[Exercise prompt]
Set down exactly the lines from the one containing "BADGERx RED HEART" through the last line of the records below, both included, and nothing else.

==== Information provided

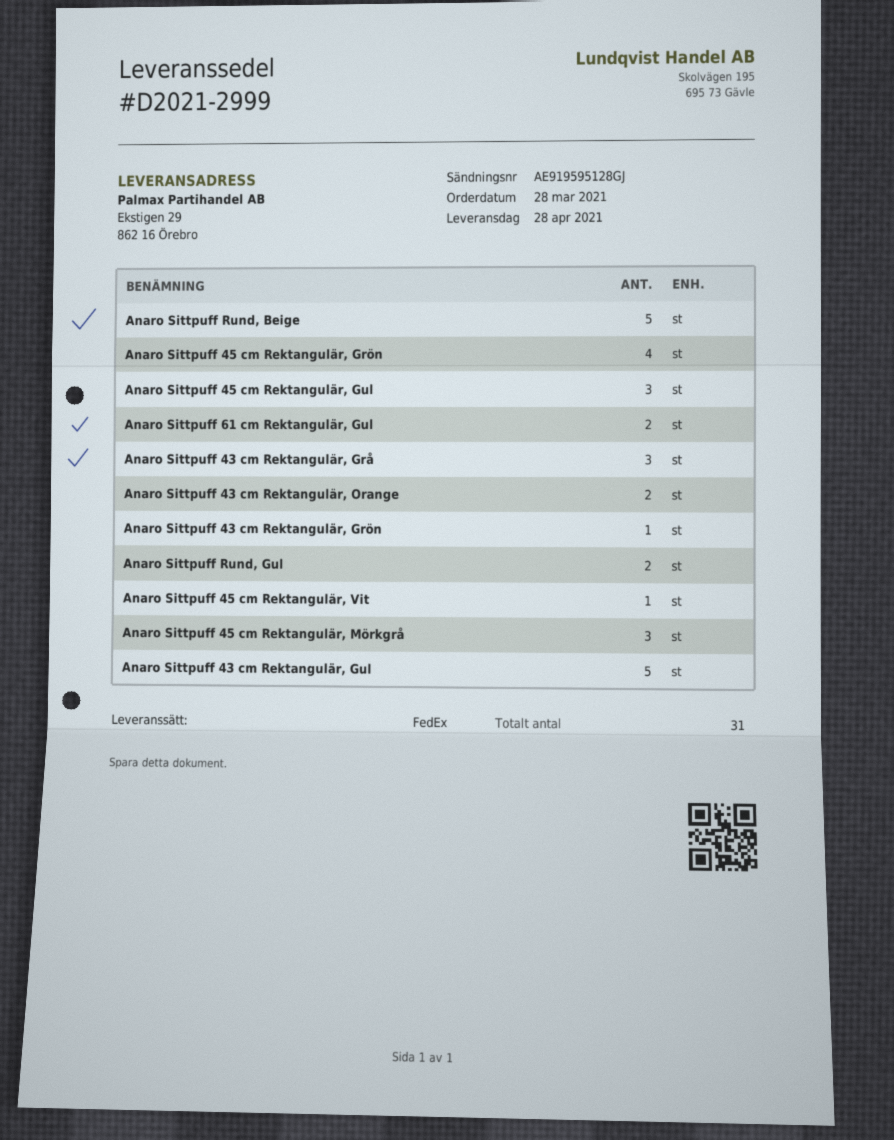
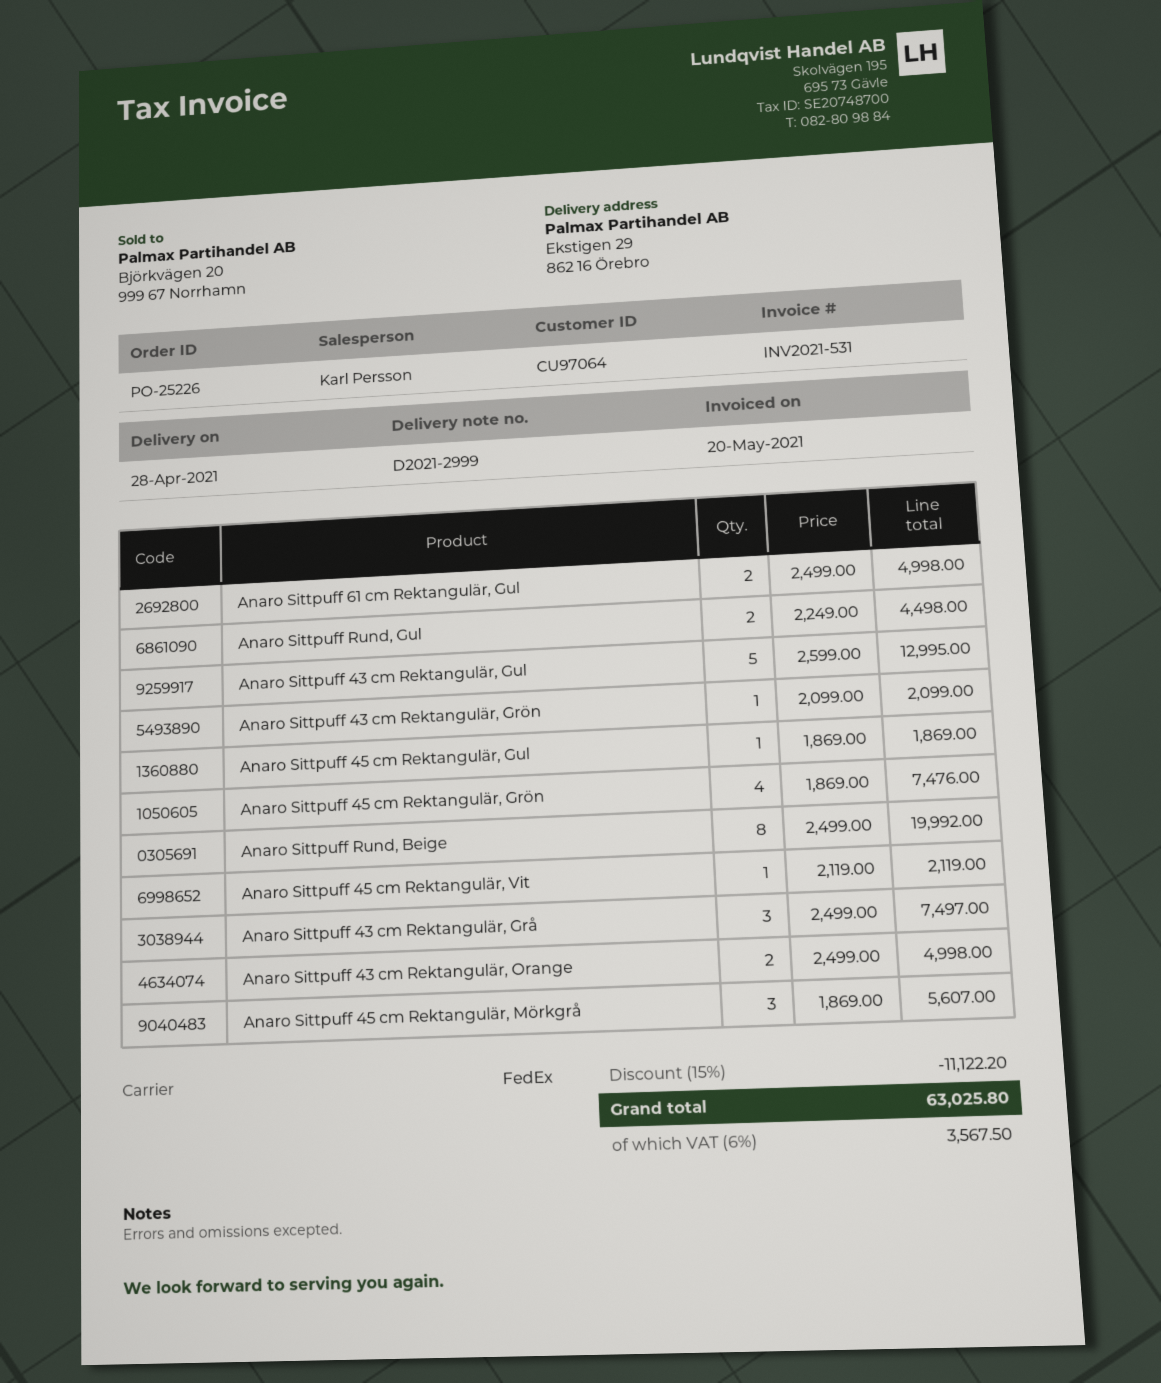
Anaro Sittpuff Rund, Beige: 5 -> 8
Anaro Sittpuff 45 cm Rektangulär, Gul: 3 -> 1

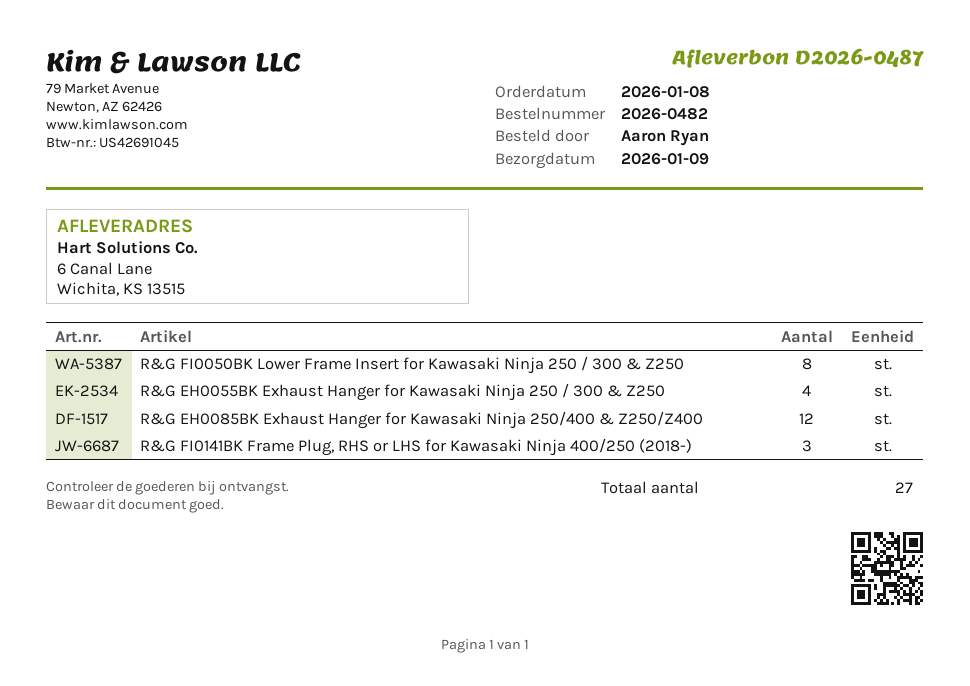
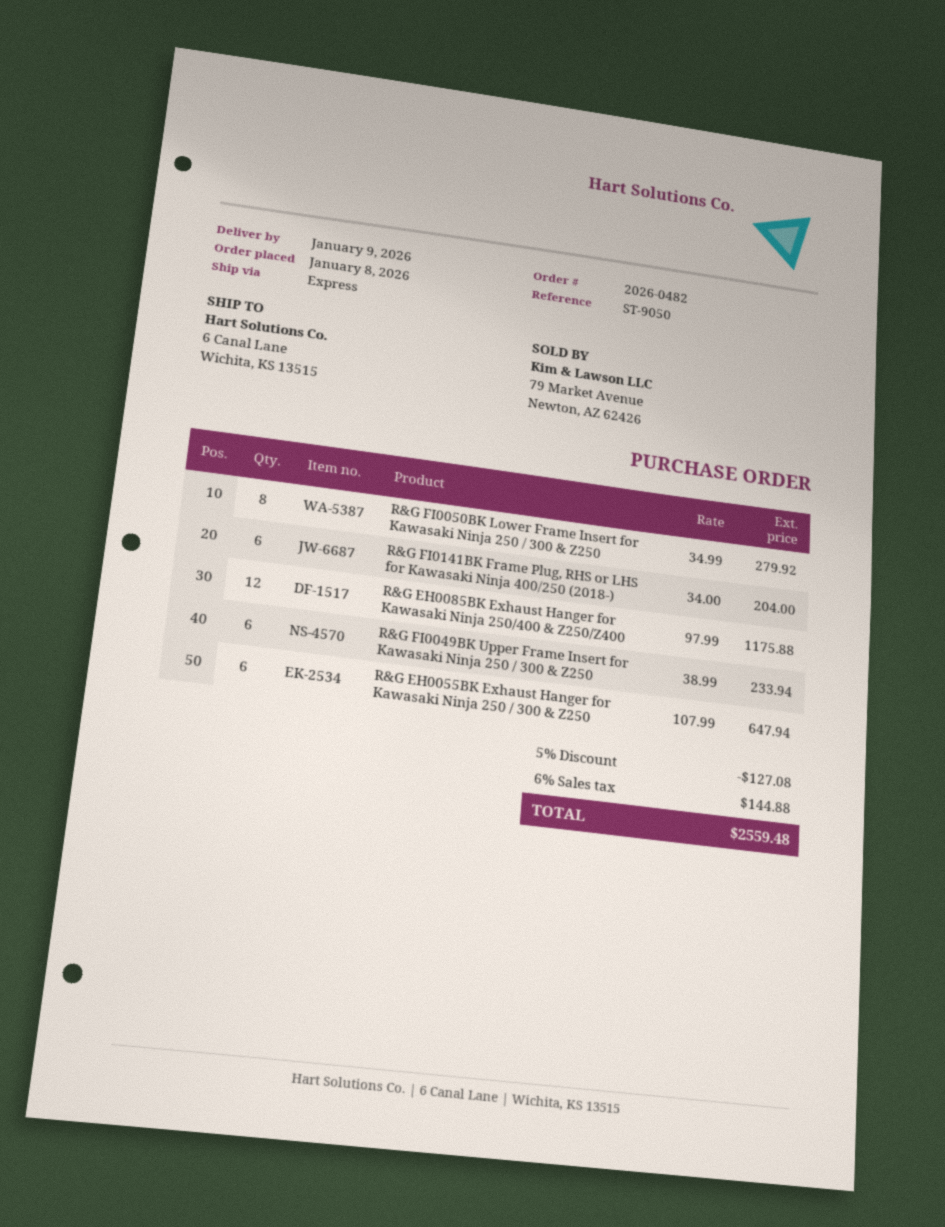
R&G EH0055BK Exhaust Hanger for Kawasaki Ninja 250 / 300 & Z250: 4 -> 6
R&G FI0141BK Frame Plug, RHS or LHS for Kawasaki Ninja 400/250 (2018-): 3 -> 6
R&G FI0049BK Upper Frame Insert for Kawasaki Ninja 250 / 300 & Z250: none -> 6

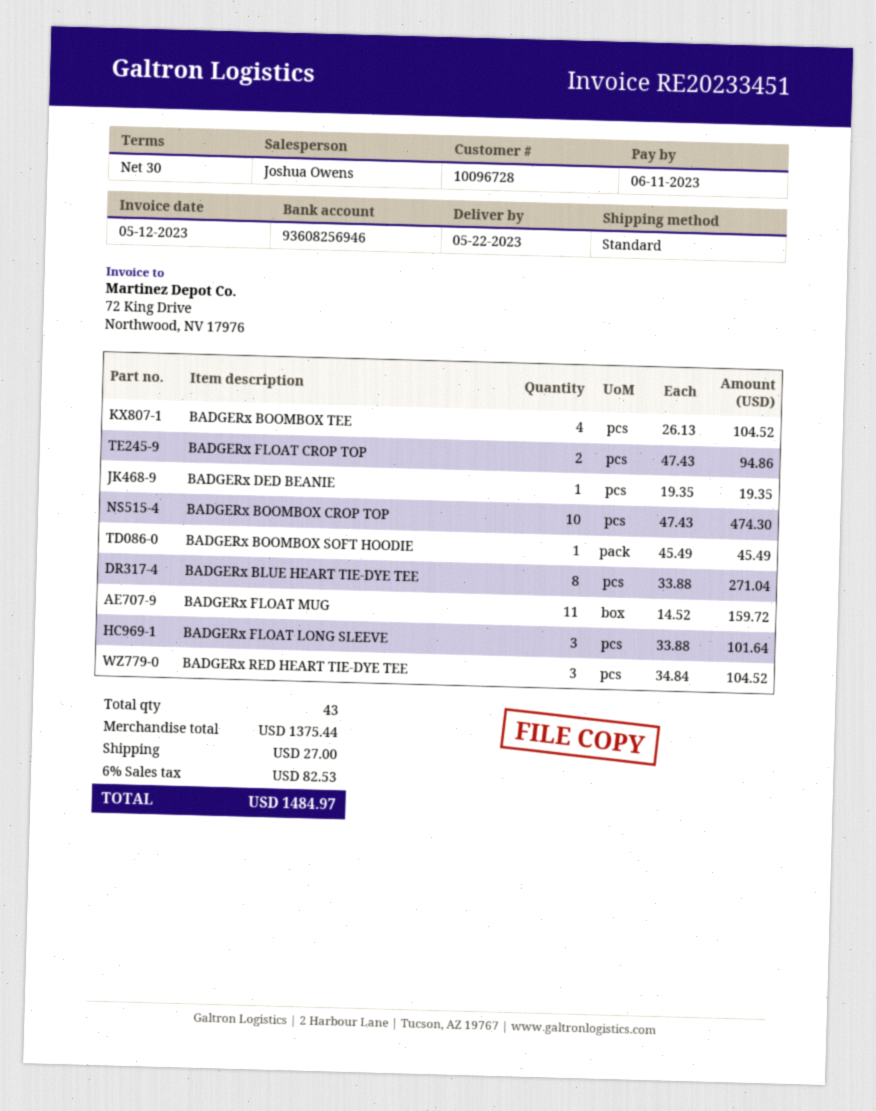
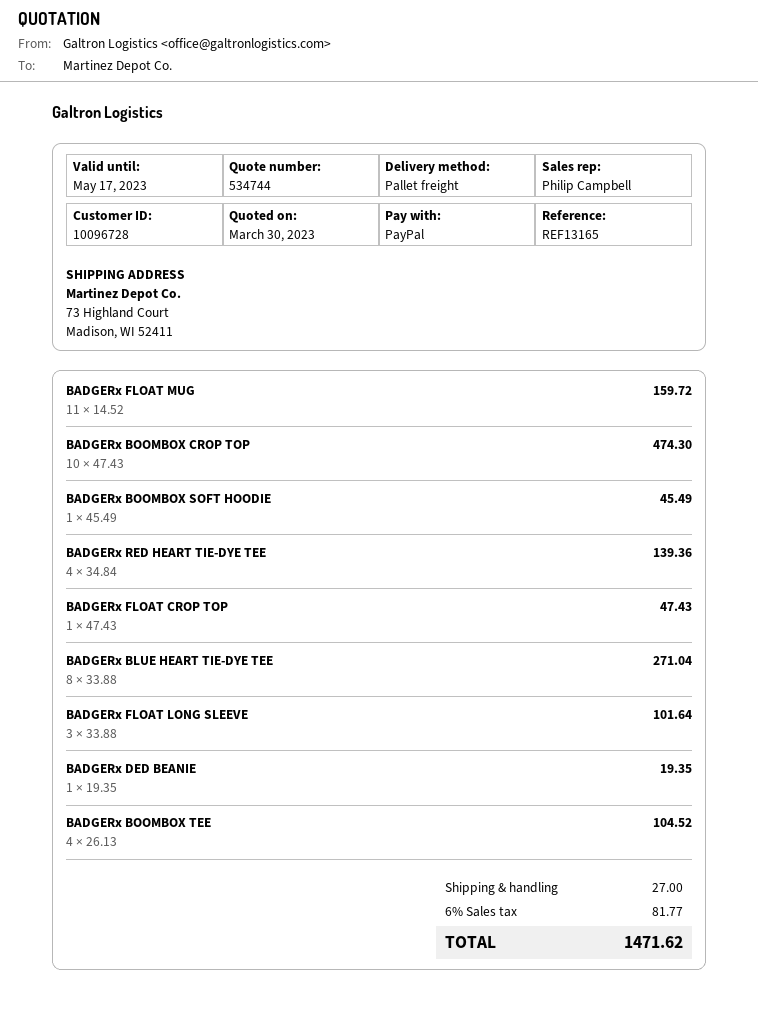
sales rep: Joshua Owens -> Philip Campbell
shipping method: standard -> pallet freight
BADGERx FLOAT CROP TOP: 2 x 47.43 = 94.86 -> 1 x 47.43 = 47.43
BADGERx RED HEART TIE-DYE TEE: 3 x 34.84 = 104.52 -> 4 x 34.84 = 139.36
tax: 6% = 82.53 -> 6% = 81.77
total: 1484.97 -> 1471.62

========

[Exercise result]
BADGERx RED HEART TIE-DYE TEE: 3 x 34.84 = 104.52 -> 4 x 34.84 = 139.36
tax: 6% = 82.53 -> 6% = 81.77
total: 1484.97 -> 1471.62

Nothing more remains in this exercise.